Molecular biologist, born in Boston, Massachusetts, USA. He earned degrees in physics at Harvard and mathematics at Cambridge University, UK. In his long career at Harvard (1959), he taught successively physics, biophysics, biochemistry, and molecular biology, and was named Carl M Loeb university professor (1987). He identified the entire sequence of nucleotides in the DNA of a digestive protein produced by the E coli bacterium (1977). The technique he developed (with Allan Maxam) for rapidly sequencing genes was critical in launching the new field of genetic engineering, and earned him a share of the 1980 Nobel Prize for Chemistry. In the 1980s he contributed to efforts to identify the basic components of proteins. In 1978 he founded Biogen, a genetic engineering firm and became chief executive officer (1981–4). He was a major force in launching the Human Genome Project in the late 1980s, designed to map all the genes on human chromosomes.

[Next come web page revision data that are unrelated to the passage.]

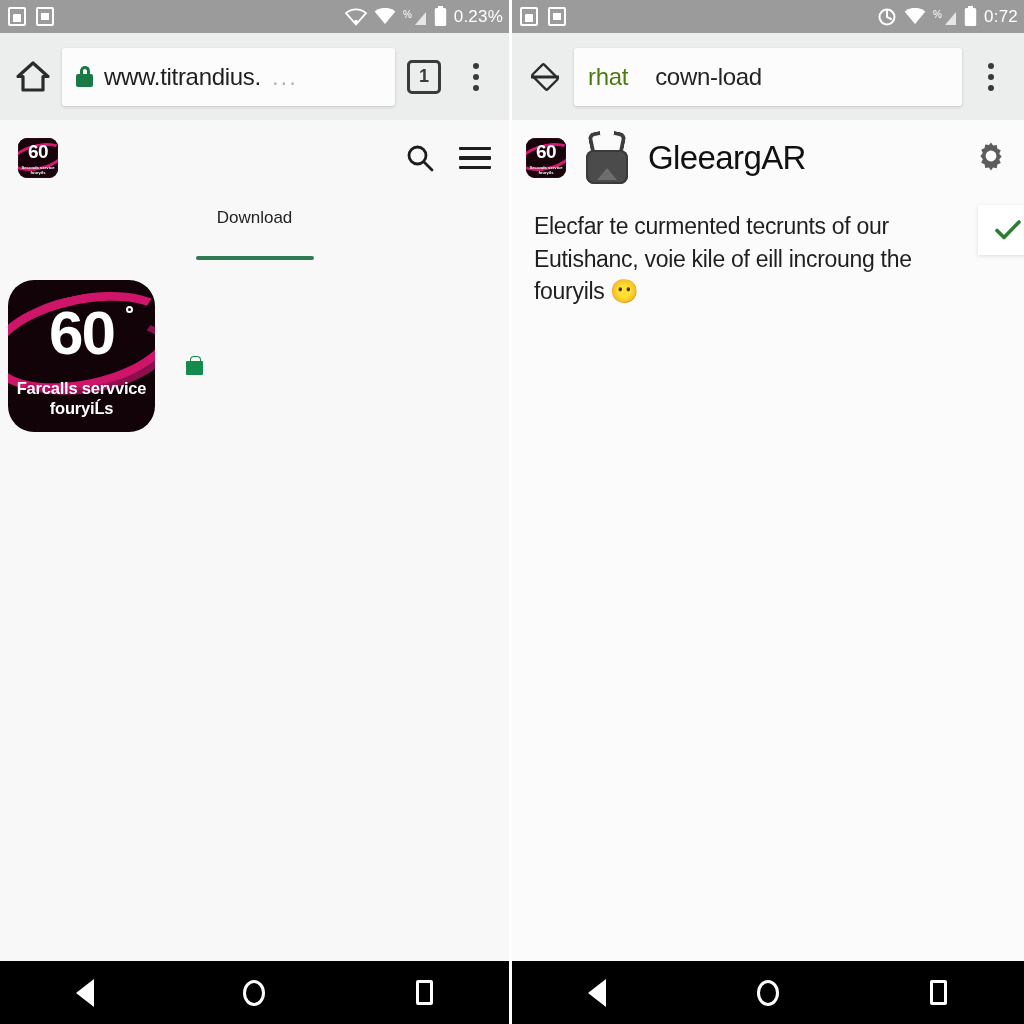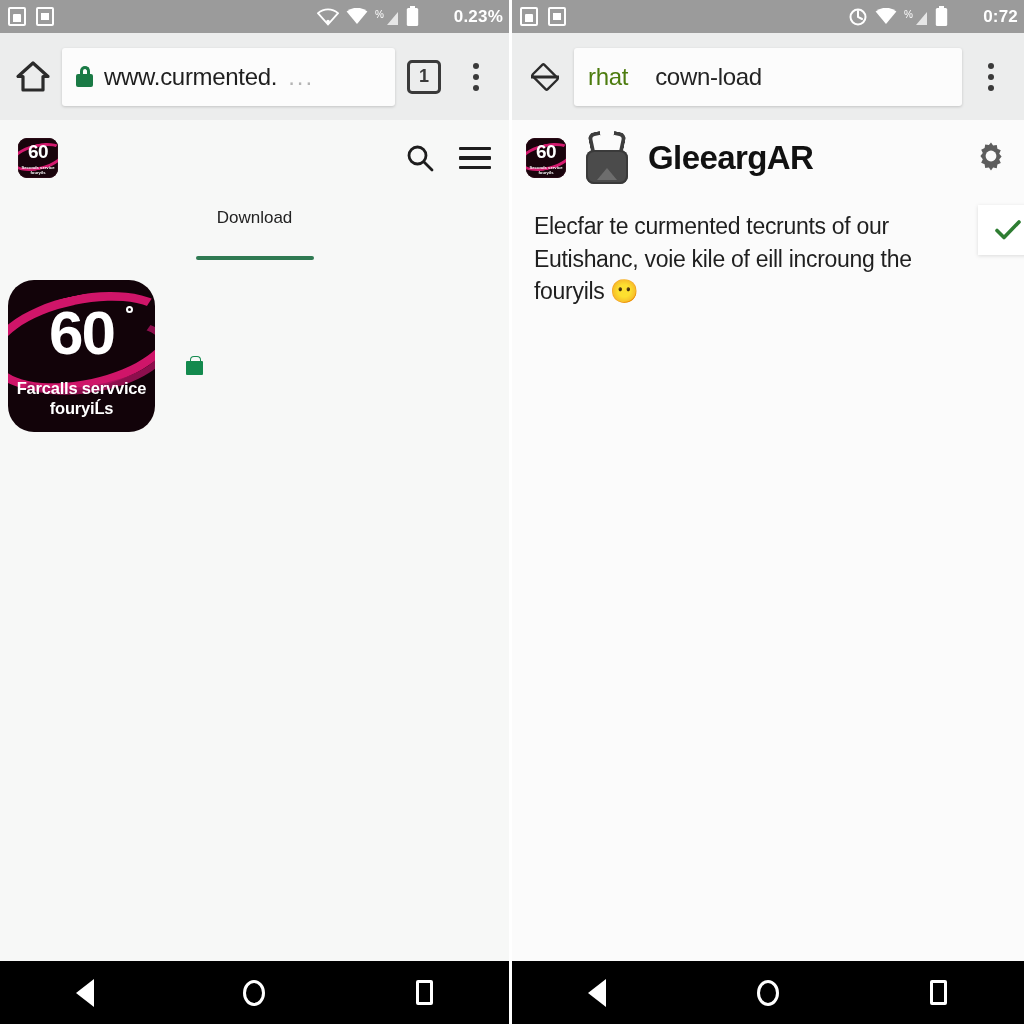--- a/index.html
+++ b/index.html
@@ -27,22 +27,22 @@
     height:33px; width:100%;
     background:#9b9b9b;
     display:flex; align-items:center;
     padding:0 6px 0 8px;
     color:#ffffff;
   }
   .sb-left { display:flex; align-items:center; gap:10px; }
   .sb-right { margin-left:auto; display:flex; align-items:center; gap:7px; }
   .sb-icon { display:block; }
   .sb-clock {
-    font-size:17px; font-weight:700; letter-spacing:.2px;
-    color:#ffffff; white-space:nowrap;margin-left:28px;
+    font-size:17px; font-weight:400; letter-spacing:.2px;
+    color:#ffffff; white-space:nowrap;
   }
   .notif-box {
     width:18px; height:19px;
     border:2.2px solid #ffffff; border-radius:2px;
     position:relative; background:transparent;
   }
   .notif-box.a::after {
     content:""; position:absolute; left:3px; right:3px; bottom:2px; height:8px;
     background:#ffffff; border-radius:1px 1px 0 0;
   }
@@ -274,21 +274,21 @@
     border-left:10px solid transparent; border-right:10px solid transparent;
     border-bottom:12px solid #6d6d6d;
   }
   .ar-icon .ant-l, .ar-icon .ant-r {
     position:absolute; top:0; width:13px; height:20px;
     border:4px solid #3d3d3d;
   }
   .ar-icon .ant-l { left:9px;  border-right:none; border-bottom:none; border-radius:7px 0 0 0; transform:rotate(-12deg); }
   .ar-icon .ant-r { right:9px; border-left:none;  border-bottom:none; border-radius:0 7px 0 0; transform:rotate(12deg); }
   .r-brand-name {
-    font-size:33px; font-weight:700; color:#111111; letter-spacing:-.6px;
+    font-size:33px; font-weight:400; color:#111111; letter-spacing:-.6px;
   }
   .gear-wrap { margin-left:auto; padding-right:2px; }
 
   .r-body { padding:14px 22px 0; position:relative; }
   .r-paragraph {
     font-size:23px; line-height:1.42; color:#1f1f1f; letter-spacing:-.3px;
     max-width:425px;
   }
   .emoji { font-size:23px; }
   .check-card {
@@ -348,21 +348,21 @@
           <svg width="36" height="34" viewBox="0 0 36 34">
               <path d="M18 3 3 16.5h5V30h20V16.5h5Z" fill="none" stroke="#2b2b2b" stroke-width="3.2" stroke-linejoin="round"></path>
             </svg>
         </span>
       </div>
       <div class="omnibox">
         <span class="lock">
           <span class="shackle"></span>
             <span class="body"></span>
         </span>
-        <span class="omni-text">www.curmented.</span>
+        <span class="omni-text">www.titrandius.</span>
         <span class="omni-ellipsis">...</span>
       </div>
       <div class="tb-icon-btn">
         <span class="tabcount">1</span>
       </div>
       <div class="tb-icon-btn">
         <span class="kebab">
             <i></i>
             <i></i>
             <i></i>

Portions of the summary below have been contributed by Wikipedia.

Walter Gilbert (born March 21, 1932) is an American physicist, biochemist, entrepreneur, and molecular biology pioneer.

He was born in Boston, Massachusetts and educated at Harvard University and the University of Cambridge, later joining the faculty at Harvard.

Gilbert was awarded the 1980 Nobel Prize in Chemistry with Frederick Sanger. Gilbert and Sanger were recognized for their pioneering work in devising methods for determining the sequence of nucleotides in a nucleic acid. Walter Gilbert also first proposed the term RNA world hypothesis for the origin of life, for a concept first proposed by Carl Woese in 1967.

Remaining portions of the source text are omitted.